Description: Annual. Most if not all members of this genus photosynthesize by a more efficient method than most plants. Called the 'C4 carbon-fixation pathway', this process is particularly efficient at high temperatures, in bright sunlight and under dry conditions

Native regions and distribution: Place of origin is unknown but thought to be native to South America. Currently it is found worldwide in tropical, subtropical and warm temperate regions.

Urban habitat: Commonly found along roadsides, wastelands and other frequently disturbed places.

Ecological function: Food and habitat for caterpillars and other insects

History/human uses: The genus Amaranthus means unfading, which refers to the everlasting flowers while viridis means fresh green. A. viridis is used as traditional medicine in treatment of fever, pain, asthma, constipation, diabetes, dysentery, hemorrhoids, urinary disorders, liver disorders, eye disorders and venereal diseases. The plant also possesses anti-microbial properties and has been the subject of recent studies for potential uses as an anticancer agent. In Nigeria, an infusion of the whole plant is used to purify the blood and the pounded root is applied against dysentery. In Côte d’Ivoire leaf sap is used as an eye wash to treat eye infections and for treating convulsions and epilepsy in children. In DR Congo the sap is said to act as a vermifuge, being effective against filaria, as an emmenagogue and to relieve heart troubles.

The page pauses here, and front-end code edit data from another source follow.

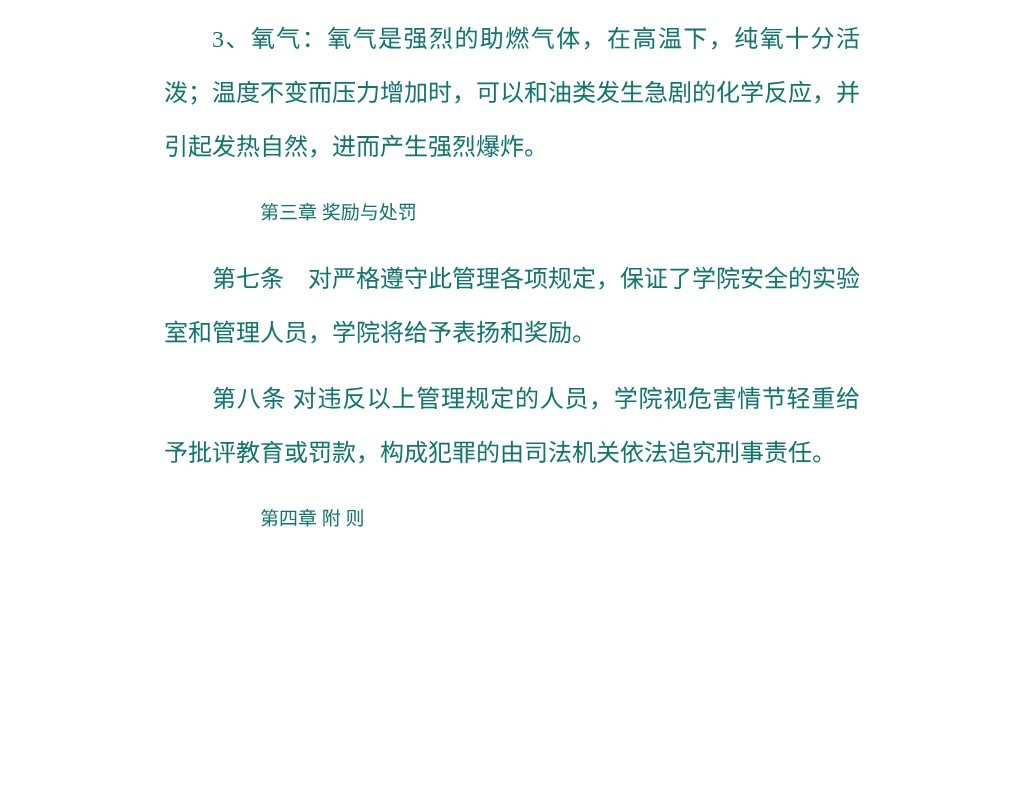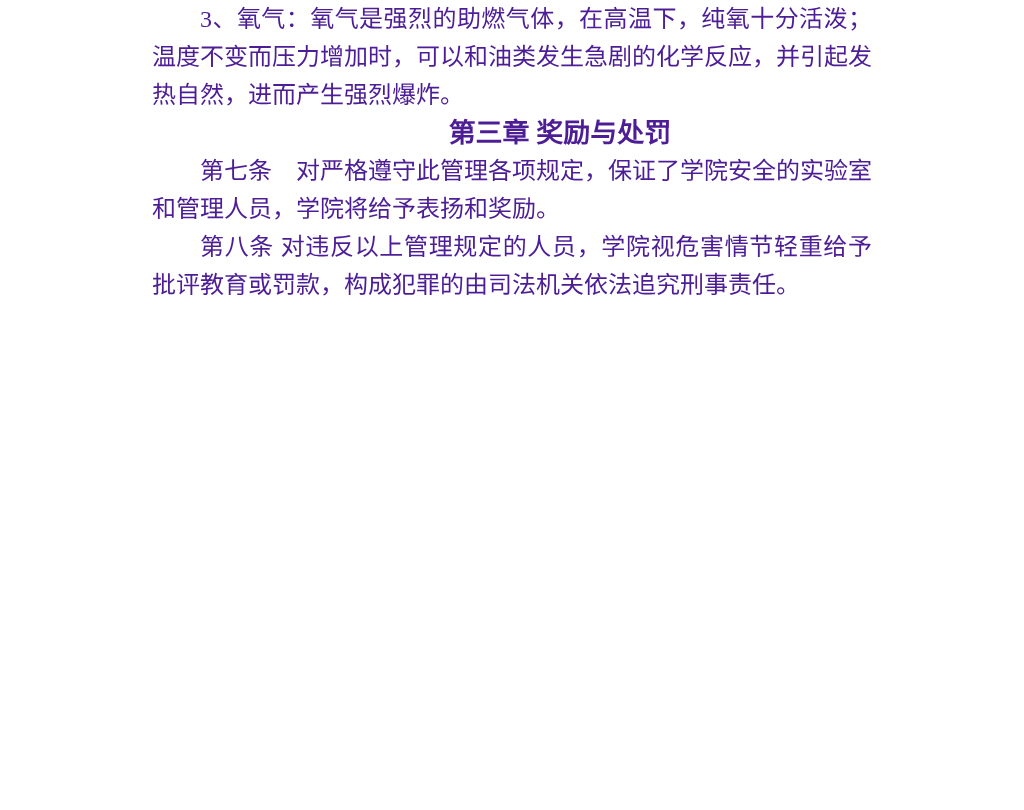"3、氧气：氧气是强烈的助燃气体，在高温下，纯氧十分活泼；温度不变而压力增加时，可" .doc-content p { color: #4c1d95 -> #0f766e; line-height: 38px -> 54px; margin: 0 -> 12px }
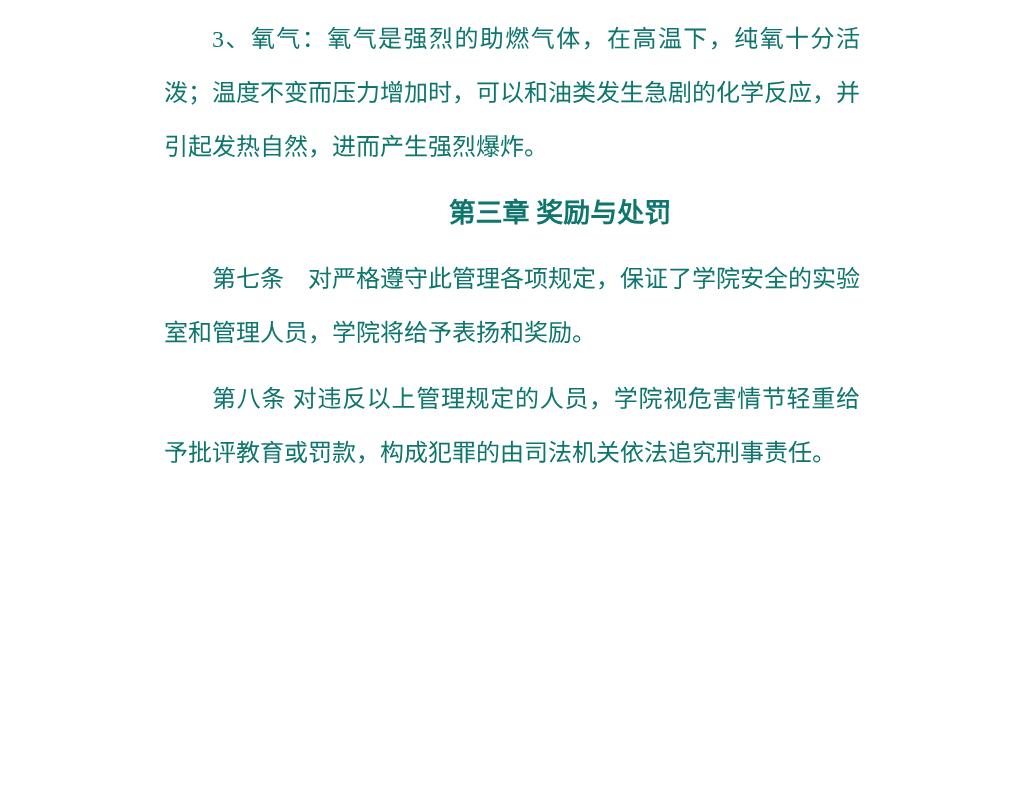"第三章 奖励与处罚" .doc-content p.heading { font-size: 27px -> 19px; font-weight: bold -> none; text-align: center -> none }
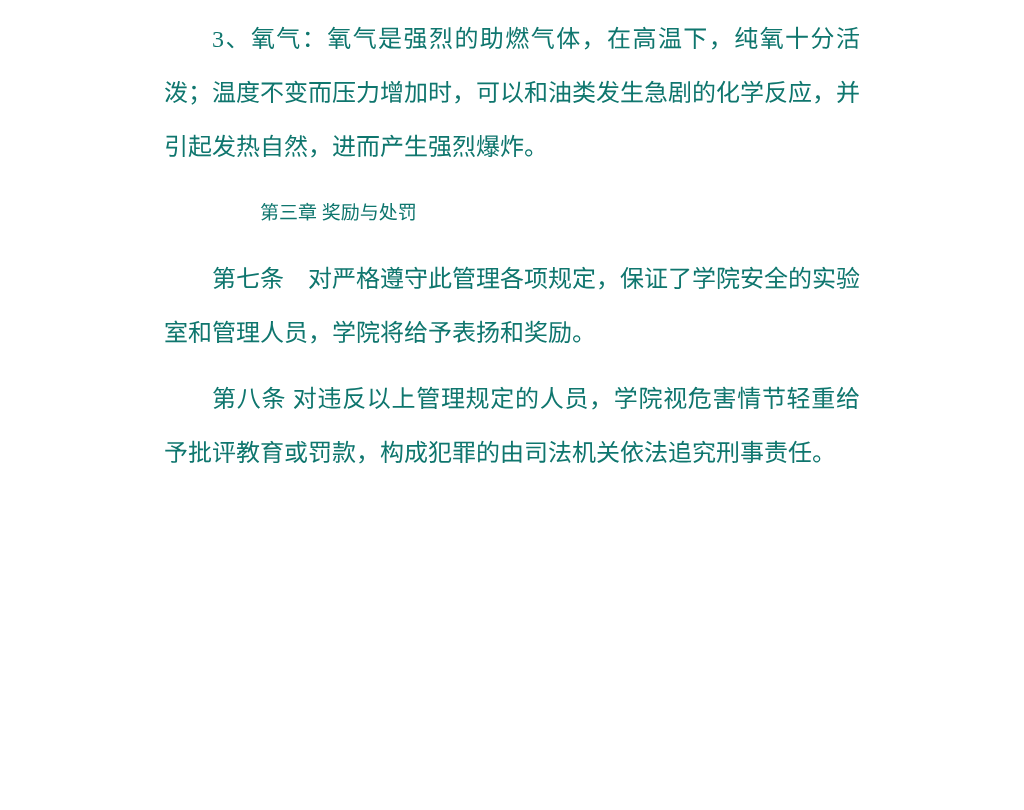"第四章 附 则" p.heading { html: none -> <p>第四章 附 则</p> }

It is edible and its leaves are said to be an excellent substitute for spinach. The nutty edible seeds can be eaten as snacks or used in biscuits and porridge can be made by boiling the seeds in water. In northeastern India, it is known as Cheng-kruk and eaten traditionally as a vegetable. It is also a common vegetable in Bengali cuisine and is called "note shak.” The plant is also a good cattle fodder and green manure. Ash of A. viridis is rich in soda and is occasionally used to make soap. Yellow and green dyes can be obtained from the whole plant.